Top of Source material

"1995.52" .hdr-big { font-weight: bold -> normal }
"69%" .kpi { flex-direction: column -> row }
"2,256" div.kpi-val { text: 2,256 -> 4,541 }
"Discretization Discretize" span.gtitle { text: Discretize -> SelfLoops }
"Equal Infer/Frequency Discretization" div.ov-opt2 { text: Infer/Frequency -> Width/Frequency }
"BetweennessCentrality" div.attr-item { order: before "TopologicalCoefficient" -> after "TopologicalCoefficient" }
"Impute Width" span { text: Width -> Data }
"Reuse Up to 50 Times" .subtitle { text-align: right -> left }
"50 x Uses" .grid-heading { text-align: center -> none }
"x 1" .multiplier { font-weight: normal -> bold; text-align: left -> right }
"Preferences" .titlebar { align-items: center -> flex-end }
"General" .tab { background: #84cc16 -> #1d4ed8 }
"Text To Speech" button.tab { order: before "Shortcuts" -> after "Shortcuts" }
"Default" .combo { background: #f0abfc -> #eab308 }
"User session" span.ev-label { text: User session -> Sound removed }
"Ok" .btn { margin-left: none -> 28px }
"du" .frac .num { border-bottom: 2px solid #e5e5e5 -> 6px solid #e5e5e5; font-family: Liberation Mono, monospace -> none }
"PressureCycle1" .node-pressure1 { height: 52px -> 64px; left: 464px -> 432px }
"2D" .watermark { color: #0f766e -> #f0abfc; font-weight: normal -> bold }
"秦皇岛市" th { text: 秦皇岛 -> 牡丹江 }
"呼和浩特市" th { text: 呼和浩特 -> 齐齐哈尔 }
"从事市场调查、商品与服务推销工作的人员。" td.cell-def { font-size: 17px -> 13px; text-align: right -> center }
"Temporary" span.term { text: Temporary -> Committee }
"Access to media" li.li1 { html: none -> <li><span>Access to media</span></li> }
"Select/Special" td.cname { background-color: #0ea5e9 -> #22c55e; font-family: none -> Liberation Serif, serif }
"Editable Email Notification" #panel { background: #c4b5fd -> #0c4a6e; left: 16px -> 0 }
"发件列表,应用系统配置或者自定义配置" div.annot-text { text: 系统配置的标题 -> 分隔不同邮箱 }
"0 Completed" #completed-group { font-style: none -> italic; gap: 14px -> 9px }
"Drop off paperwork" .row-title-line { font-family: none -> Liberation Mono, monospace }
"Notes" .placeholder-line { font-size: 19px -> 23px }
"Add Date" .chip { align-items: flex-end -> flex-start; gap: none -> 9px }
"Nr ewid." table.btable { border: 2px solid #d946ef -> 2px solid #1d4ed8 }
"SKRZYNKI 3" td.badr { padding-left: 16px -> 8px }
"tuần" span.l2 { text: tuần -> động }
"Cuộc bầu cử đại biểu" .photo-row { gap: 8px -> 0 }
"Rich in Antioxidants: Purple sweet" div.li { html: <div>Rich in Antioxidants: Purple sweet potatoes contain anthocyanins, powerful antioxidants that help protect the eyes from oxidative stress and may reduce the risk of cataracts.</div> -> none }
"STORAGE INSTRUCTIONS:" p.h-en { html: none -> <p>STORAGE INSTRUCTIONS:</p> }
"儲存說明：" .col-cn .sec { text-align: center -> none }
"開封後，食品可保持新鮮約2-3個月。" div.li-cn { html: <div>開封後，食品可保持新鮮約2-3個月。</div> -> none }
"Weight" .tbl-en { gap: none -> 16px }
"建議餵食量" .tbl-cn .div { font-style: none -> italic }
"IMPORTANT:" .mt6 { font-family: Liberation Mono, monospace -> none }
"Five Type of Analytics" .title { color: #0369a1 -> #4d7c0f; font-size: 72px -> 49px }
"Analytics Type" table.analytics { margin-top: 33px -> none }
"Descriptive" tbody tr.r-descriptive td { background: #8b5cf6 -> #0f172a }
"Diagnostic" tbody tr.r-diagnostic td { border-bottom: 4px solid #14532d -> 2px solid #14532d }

Bottom of Source material

Assignment: From the data above, copy each line that has the string "Discretization".

Answer area:
"Discretization Discretize" span.gtitle { text: Discretize -> SelfLoops }
"Equal Infer/Frequency Discretization" div.ov-opt2 { text: Infer/Frequency -> Width/Frequency }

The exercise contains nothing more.